The worst move college graduates can make when their student-loan debt becomes overwhelming is to ignore the problem.
It is tempting for students to ignore their late bills and hope that the problem goes away. However, it will not. Graduates who do not make their student loan payments on time could face severe financial penalties. They will also see their credit scores take a hit. That is terrible news: Lenders of all kinds — mortgage, auto, and personal — rely on these scores when determining who gets loans and at what interest rates. The borrowers with low credit scores will either not qualify for loans or credit cards or have sky-high interest rates for loans they can obtain.
So what should graduates do if their loan payments become too much of a burden? First, they should call their lenders. That might be embarrassing, but lenders will often work with graduates to come up with a solution to their financial woes.
Many graduates choose to consolidate their student loans. Under consolidation, multiple loans get combined into one. That simplifies paying back these loans: Graduates now have to make just one payment every month. Consolidation can also lower the monthly payments of graduates because the process gives them up to 30 years to repay their loans.
The downside? Graduates who increase the length of their repayment period will pay far more in interest during the life of their student loan debt. That is why loan consolidation is not always the best financial solution for college graduates.
Some lenders might allow graduates to postpone their loan payments during unemployment or other financial crises. That gives graduates extra time to shore up their finances or find a better-paying job.
The problem? Adding months to the lifespan of a student loan means that borrowers will usually have to pay more interest over the life of the loan. The best way to handle student loan debt is to pay it back as quickly as possible. Postponements instead make debtors spend more months paying back their loans.
Another option for borrowers is to request a new payment plan from their lenders. Lenders might be willing to lower the money that borrowers have to pay each month. They might also help reduce the interest rate attached to the loan.

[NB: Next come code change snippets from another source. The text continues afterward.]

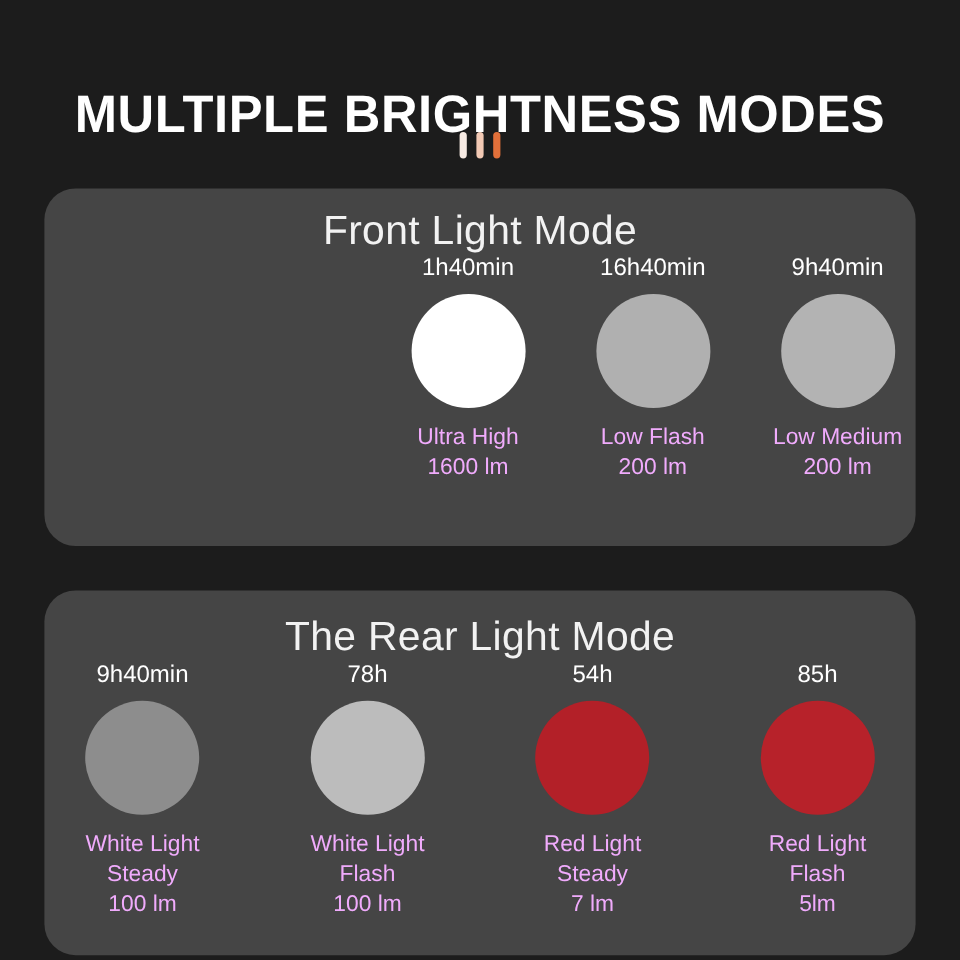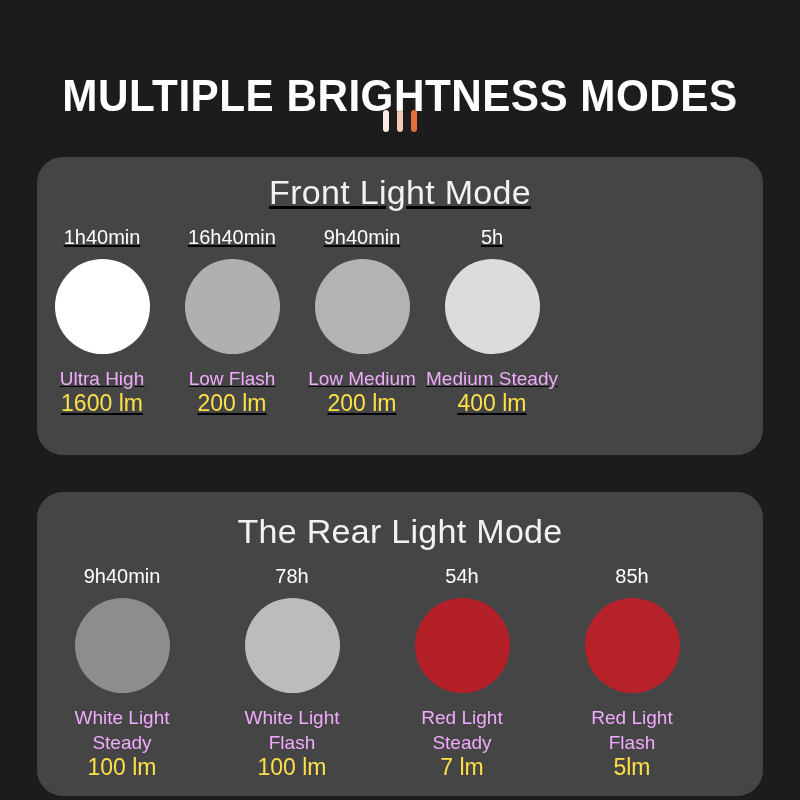--- a/index.html
+++ b/index.html
@@ -55,7 +55,7 @@
     border-radius: 26px;
     box-sizing: border-box;
   }
-  .panel-front { top: 157px; height: 298px; text-decoration: underline; }
+  .panel-front { top: 157px; height: 298px; }
   .panel-rear  { top: 492px; height: 304px; }
 
   .panel-heading {

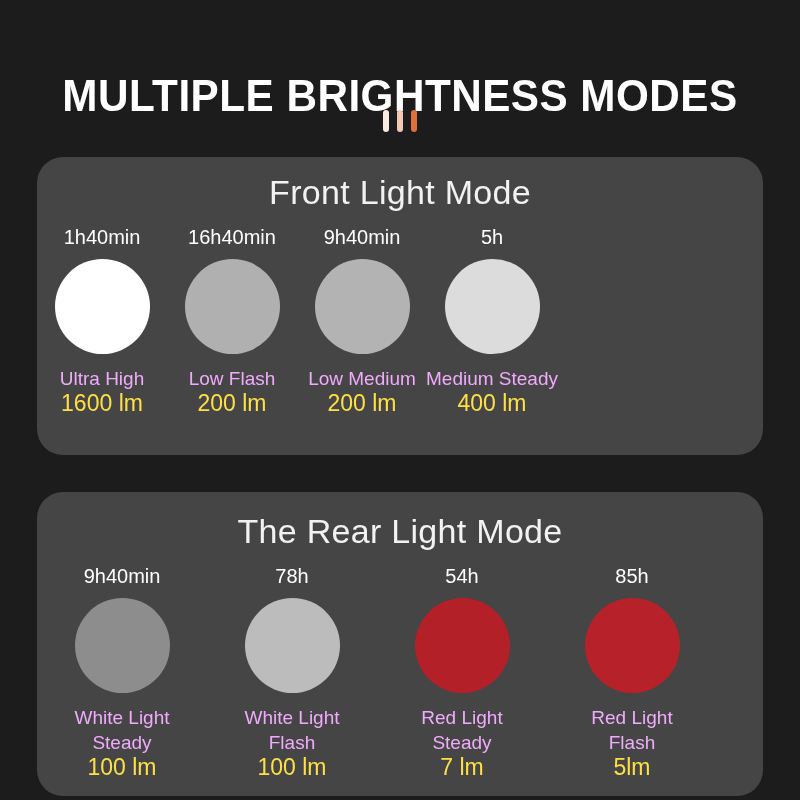--- a/index.html
+++ b/index.html
@@ -72,9 +72,9 @@
   
   .modes-row {
     display: flex;
-    justify-content: flex-start;
+    justify-content: flex-end;
     align-items: flex-start;
-    margin-top: 14px;
+    gap: 24px;
   }
   .modes-row-front .mode-cell { width: 130px; }
   .modes-row-rear  .mode-cell { width: 170px; }

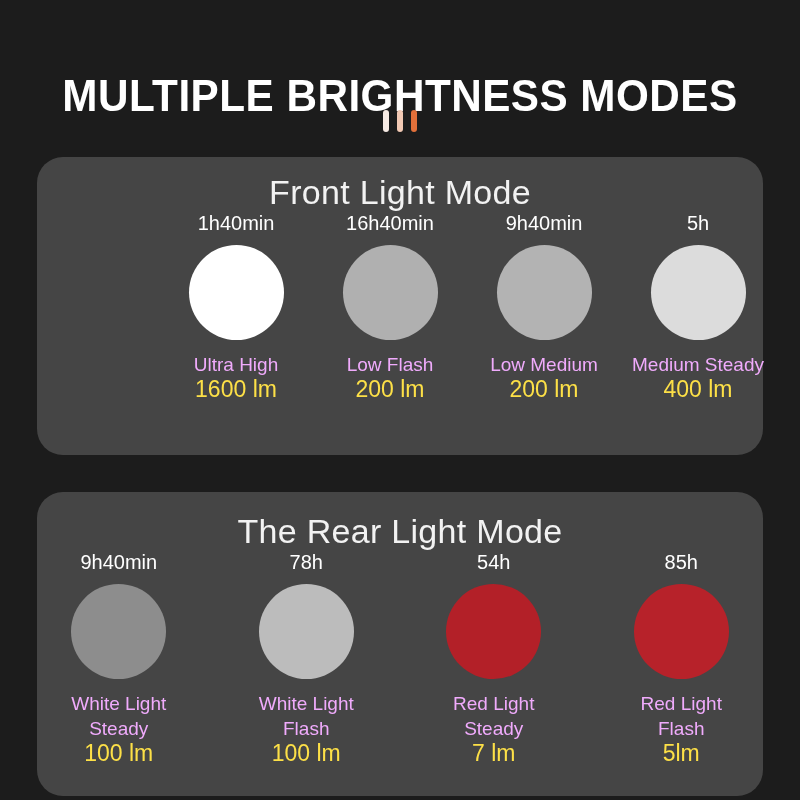--- a/index.html
+++ b/index.html
@@ -156,12 +156,6 @@
       <div class="mode-lumens">200 lm</div>
     </div>
 
-    <div class="mode-cell">
-      <div class="mode-duration">5h</div>
-      <div class="mode-dot" style="background: rgb(220, 220, 220);"></div>
-      <div class="mode-label">Medium Steady</div>
-      <div class="mode-lumens">400 lm</div>
-    </div>
 
 
   </div>

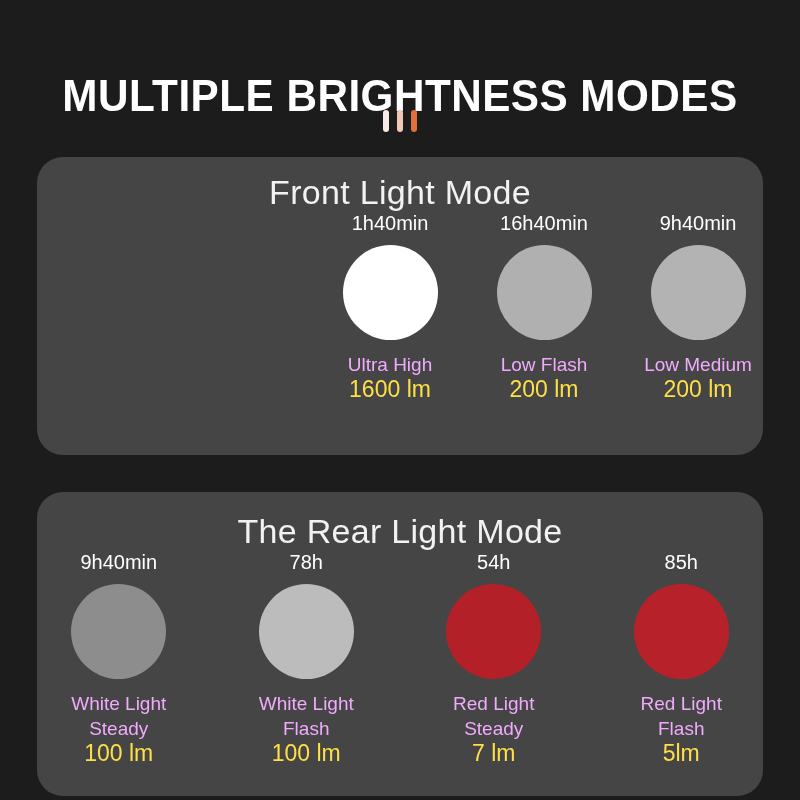--- a/index.html
+++ b/index.html
@@ -111,8 +111,8 @@
     font-family: "Liberation Sans", sans-serif;
   }
   .mode-lumens {
-    color: #fde047;
-    font-size: 23px;
+    color: #f0abfc;
+    font-size: 19px;
     line-height: 25px;
     text-align: center;
     white-space: nowrap;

Borrowers who took out federal student loans might qualify for income-contingent repayment plans. Under these plans, graduates only pay a monthly payment of a set percentage of their monthly incomes. Such plans are a boon for borrowers whose monthly incomes are low.
Graduates can also sign up for specific careers or programs to reduce the student loan debt they owe. For instance, graduates who signup for the Peace Corps can eliminate 70 percent of their student loan debt from Perkins loans. In addition, those who took out Stafford and consolidated loans can receive a deferment of up to 27 months.

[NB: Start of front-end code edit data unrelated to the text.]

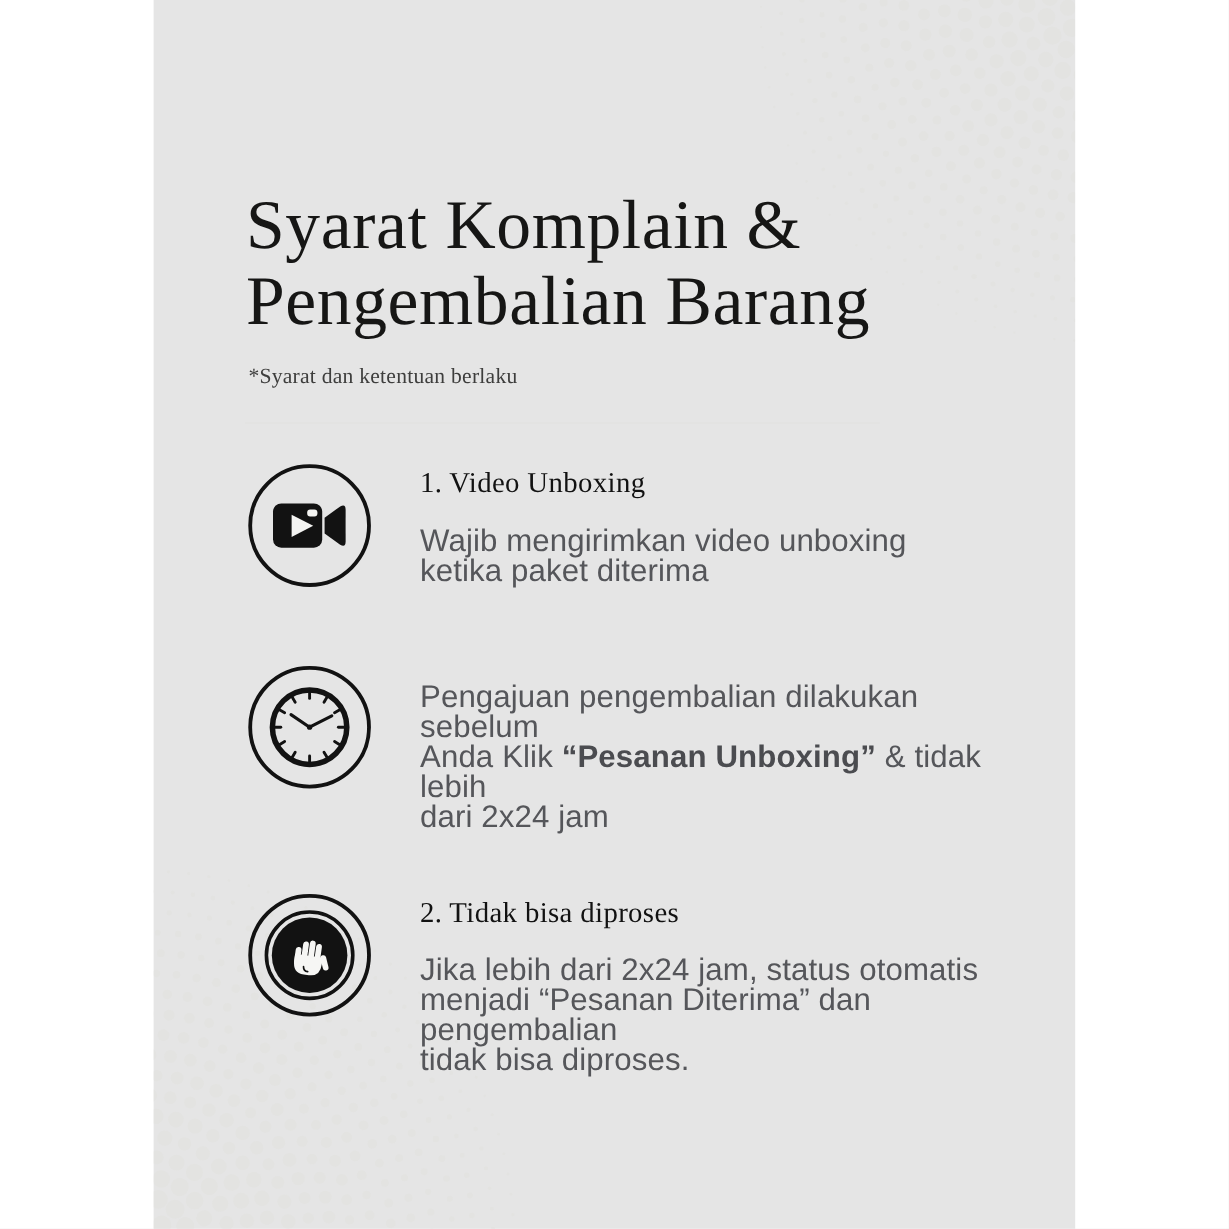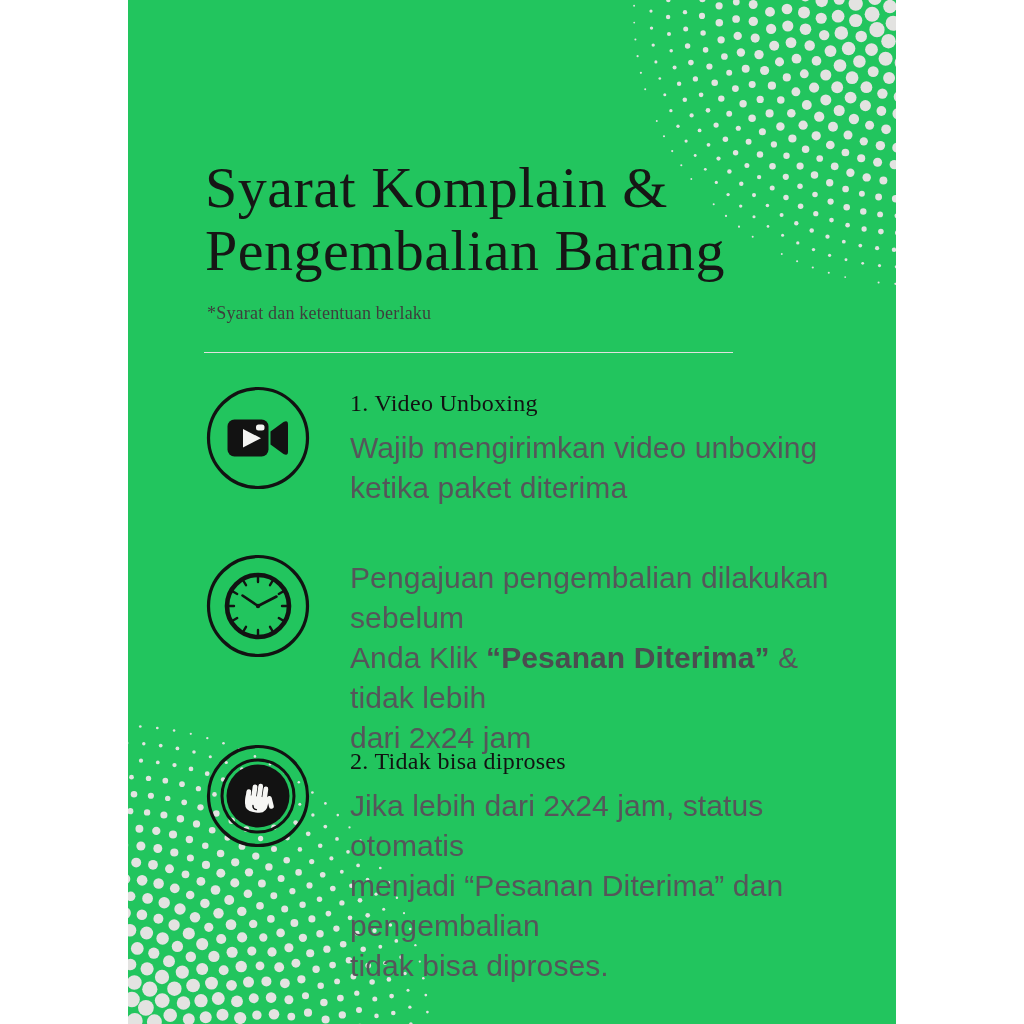--- a/index.html
+++ b/index.html
@@ -11,7 +11,7 @@
   }
   .card{
     position:absolute;left:128px;top:0;width:768px;height:1024px;
-    background:#22c55e;overflow:hidden;
+    background:#e5e5e5;overflow:hidden;
   }
   .halftone{position:absolute;left:0;top:0;width:768px;height:1024px;pointer-events:none;}
   .content{position:absolute;left:0;top:0;width:768px;height:1024px;}

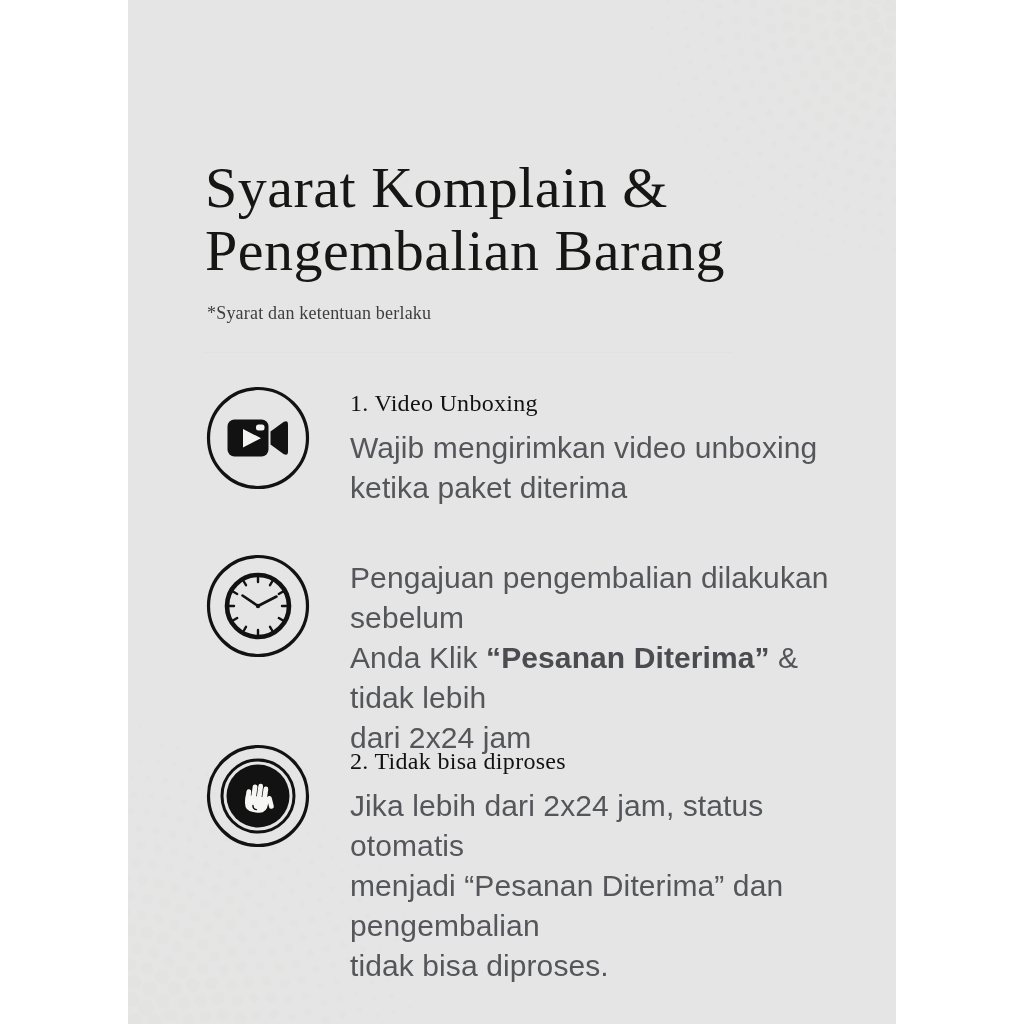--- a/index.html
+++ b/index.html
@@ -44,8 +44,8 @@
     letter-spacing:0.3px;font-weight:400;
   }
   .item-body{
-    margin-top:6px;
-    font-size:30px;line-height:40px;color:#55565a;
+    margin-top:16px;
+    font-size:26px;line-height:25px;color:#55565a;
     white-space:pre-line;letter-spacing:0.1px;
   }
   .item-body .b{font-weight:700;color:#4b4c50;}

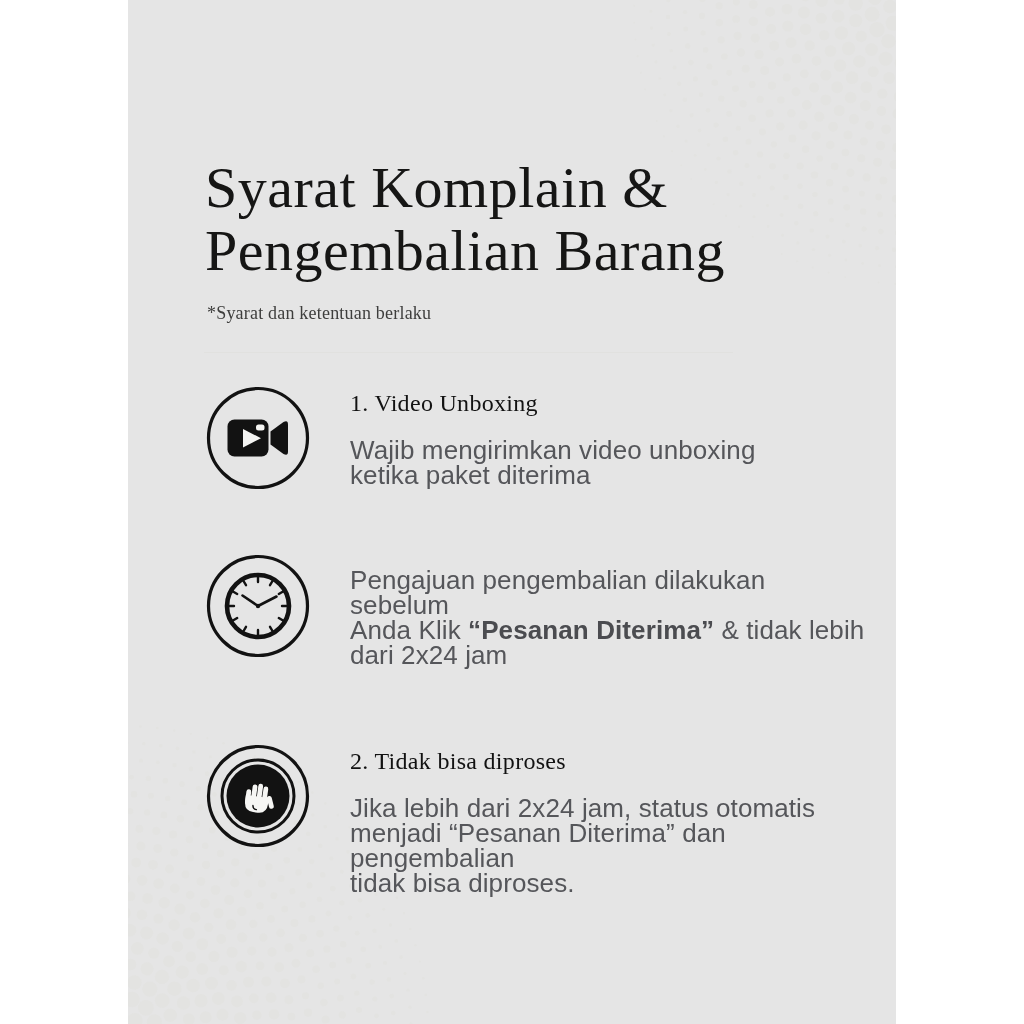--- a/index.html
+++ b/index.html
@@ -619,7 +619,7 @@
       </div>
       <div class="item-text">
         <div class="item-body"><span>Pengajuan pengembalian dilakukan sebelum
-Anda Klik </span><span class="b">“Pesanan Diterima”</span><span> &amp; tidak lebih
+Anda Klik </span><span class="b">“Pesanan Unboxing”</span><span> &amp; tidak lebih
 dari 2x24 jam</span></div>
       </div>
     </div>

Graduates who sign up as volunteers for Americorps can receive nearly $5,000 to pay off their student loans after one year of service.
Facing monthly student loan payments can prove stressful to recent college graduates. Moreover, graduates struggling to find good-paying work in their field will face even more stress when those student loan payments come due.
However, students who want to overcome their debt will have to be proactive. There are options out there. It is up to graduates to do the research necessary to find the best ones.